# Water Shoes



## makin moves (Mar 20, 2010)

Check the off topic section, big thread on water shoes.


----------



## Griffinz33 (May 8, 2018)

Ok thanks


----------



## Zika (Aug 6, 2015)

I have a previous version of these for wading and they have held up very well. Always rinse them out thoroughly with fresh water afterwards. $89

https://www.cabelas.com/product/CABELAS-BONESNEAKER-WADING-BOOT/1915741.uts?slotId=2

Also own a pair of Simms Challenger boat shoes if you want something a little lighter. Great foot bed and very comfortable. Good grip.
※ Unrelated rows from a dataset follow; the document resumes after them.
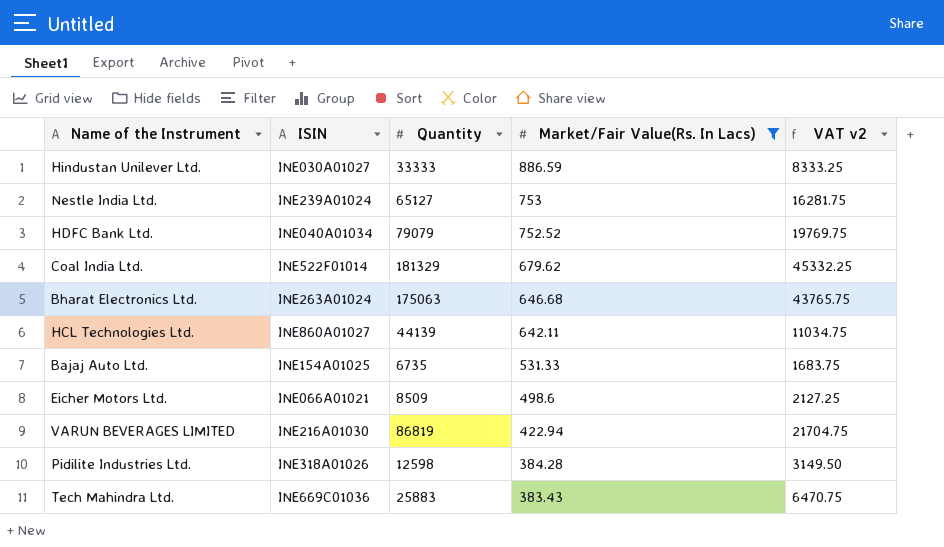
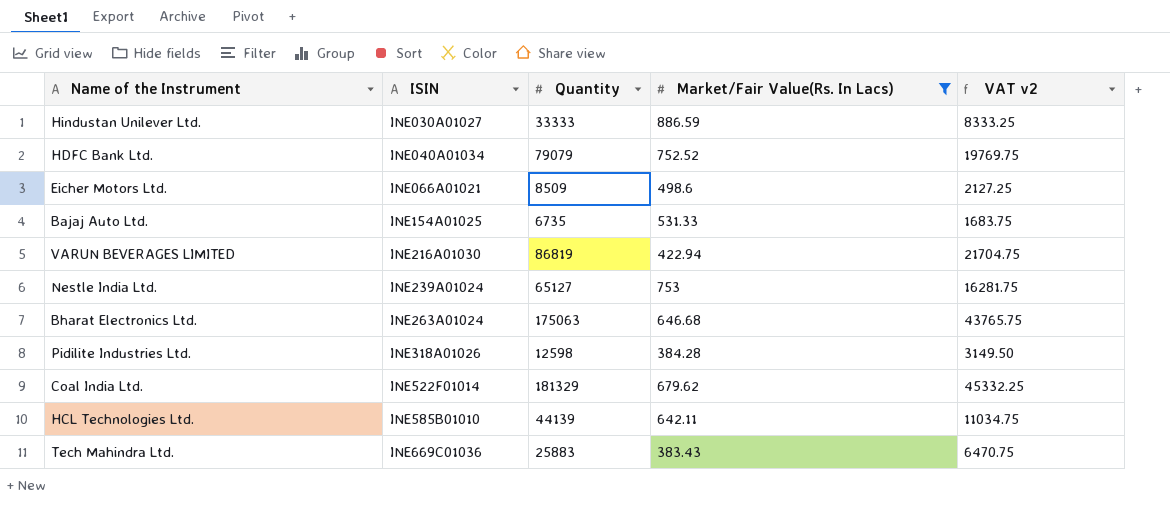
row order: Market/Fair Value(Rs. In Lacs) descending -> ISIN ascending
HCL Technologies Ltd. | ISIN: INE860A01027 -> INE585B01010

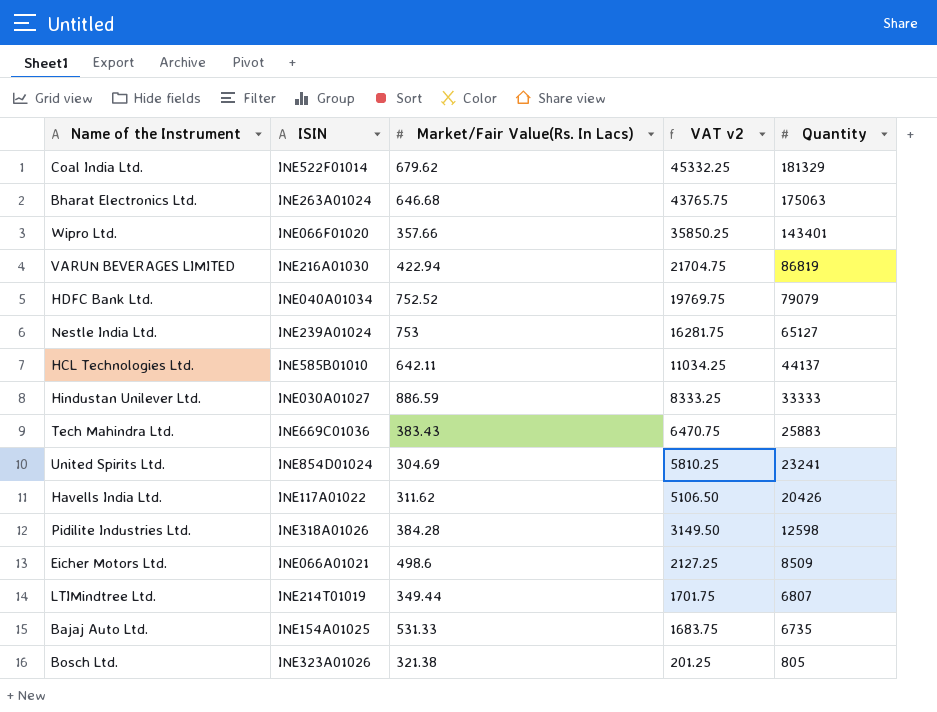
filter: Market/Fair Value(Rs. In Lacs) >= 383.43 -> none
row order: ISIN ascending -> VAT v2 descending
column Quantity | position: 3 -> 5
HCL Technologies Ltd. | VAT v2: 11034.75 -> 11034.25
HCL Technologies Ltd. | Quantity: 44139 -> 44137

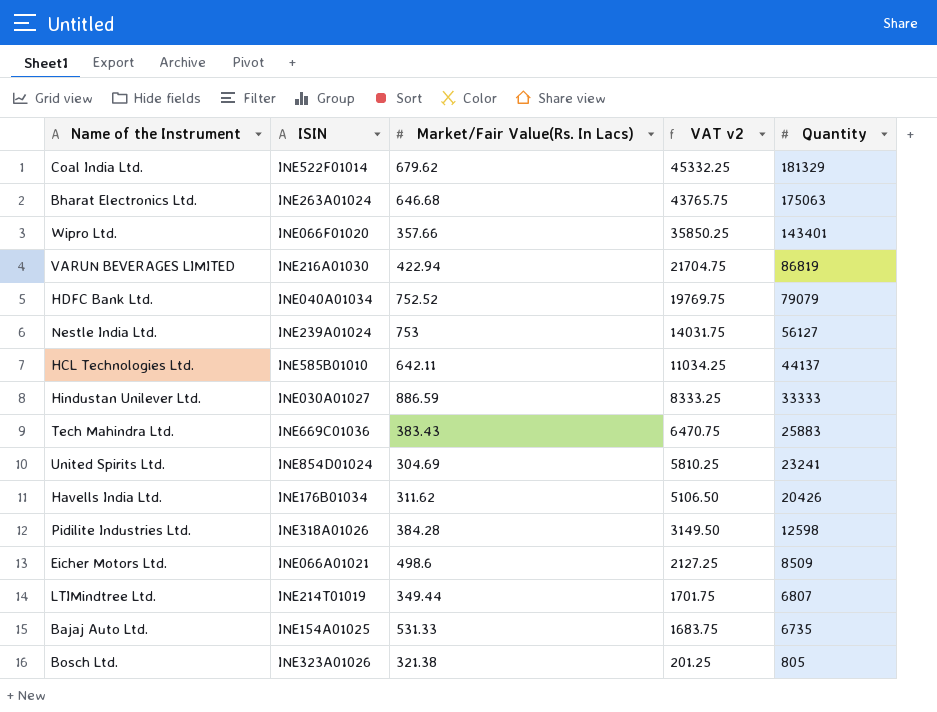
Nestle India Ltd. | VAT v2: 16281.75 -> 14031.75
Nestle India Ltd. | Quantity: 65127 -> 56127
Havells India Ltd. | ISIN: INE117A01022 -> INE176B01034

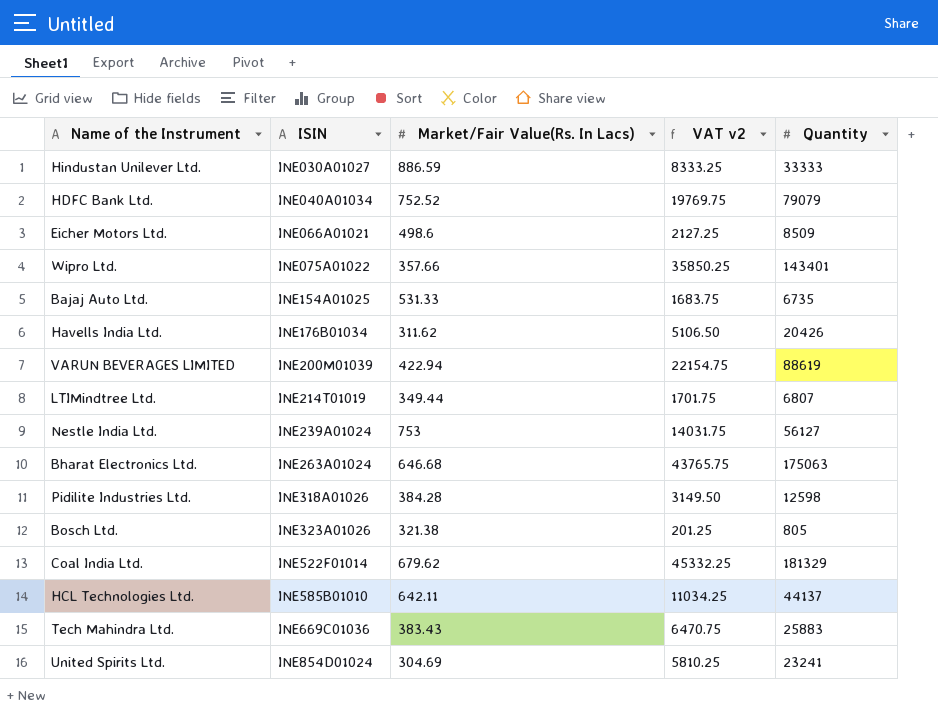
row order: VAT v2 descending -> ISIN ascending
Wipro Ltd. | ISIN: INE066F01020 -> INE075A01022
VARUN BEVERAGES LIMITED | ISIN: INE216A01030 -> INE200M01039
VARUN BEVERAGES LIMITED | VAT v2: 21704.75 -> 22154.75
VARUN BEVERAGES LIMITED | Quantity: 86819 -> 88619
My only complaint is the soles have drainage holes for the water, but if you step in a puddle at the ramp or take a green one over the bow your feet get soaked.


----------



## Smackdaddy53 (Dec 31, 2012)

Simms Zip-Its


----------



## Griffinz33 (May 8, 2018)

Smackdaddy53 said:


> Simms Zip-Its


Will an oyster cut through the bottom of those?


----------



## Zika (Aug 6, 2015)

I just wear a pair of heavy athletic socks with the boots. Also wear crew socks with the Simms, so the water wicks up and wets them.


----------



## Griffinz33 (May 8, 2018)

Zika said:


> I have a previous version of these for wading and they have held up very well. Always rinse them out thoroughly with fresh water afterwards. $89
> 
> https://www.cabelas.com/product/CABELAS-BONESNEAKER-WADING-BOOT/1915741.uts?slotId=2
> 
> Also own a pair of Simms Challenger boat shoes if you want something a little lighter. Great foot bed and very comfortable. Good grip. My only complaint is the soles have drainage holes for the water, but if you step in a puddle at the ramp or take a green one over the bow your feet get soaked.


Are those wading boots?


----------



## Smackdaddy53 (Dec 31, 2012)

Griffinz33 said:


> Will an oyster cut through the bottom of those?


If you jump on an oyster reef probably so. I wade shell with them and tread lightly.


----------



## EdK13 (Oct 3, 2013)

These work https://www.tackledirect.com/shimano-flats-wading-boot.html
NRS scuba work boots work. https://www.leisurepro.com/p-nrsbw/nrs-work-boot-wet-shoe

For Oysters cheap work boots work.


----------



## Griffinz33 (May 8, 2018)

I like what I have seen and read about the Shimano wading boots and the Simms Zip-Its so far


----------



## pete_paschall (May 8, 2009)

I use the Soft Science Terrafin boots and like them a lot. in fact, I have 2 pairs - one in my regular size and one sized up to accommodate my stockingfoot waders for colder water. BTW, I fish Topsail, so I fish the same types of areas you do and they work well for our "suprise" oysters covered in mud.


----------



## Griffinz33 (May 8, 2018)

pete_paschall said:


> I use the Soft Science Terrafin boots and like them a lot. in fact, I have 2 pairs - one in my regular size and one sized up to accommodate my stockingfoot waders for colder water. BTW, I fish Topsail, so I fish the same types of areas you do and they work well for our "suprise" oysters covered in mud.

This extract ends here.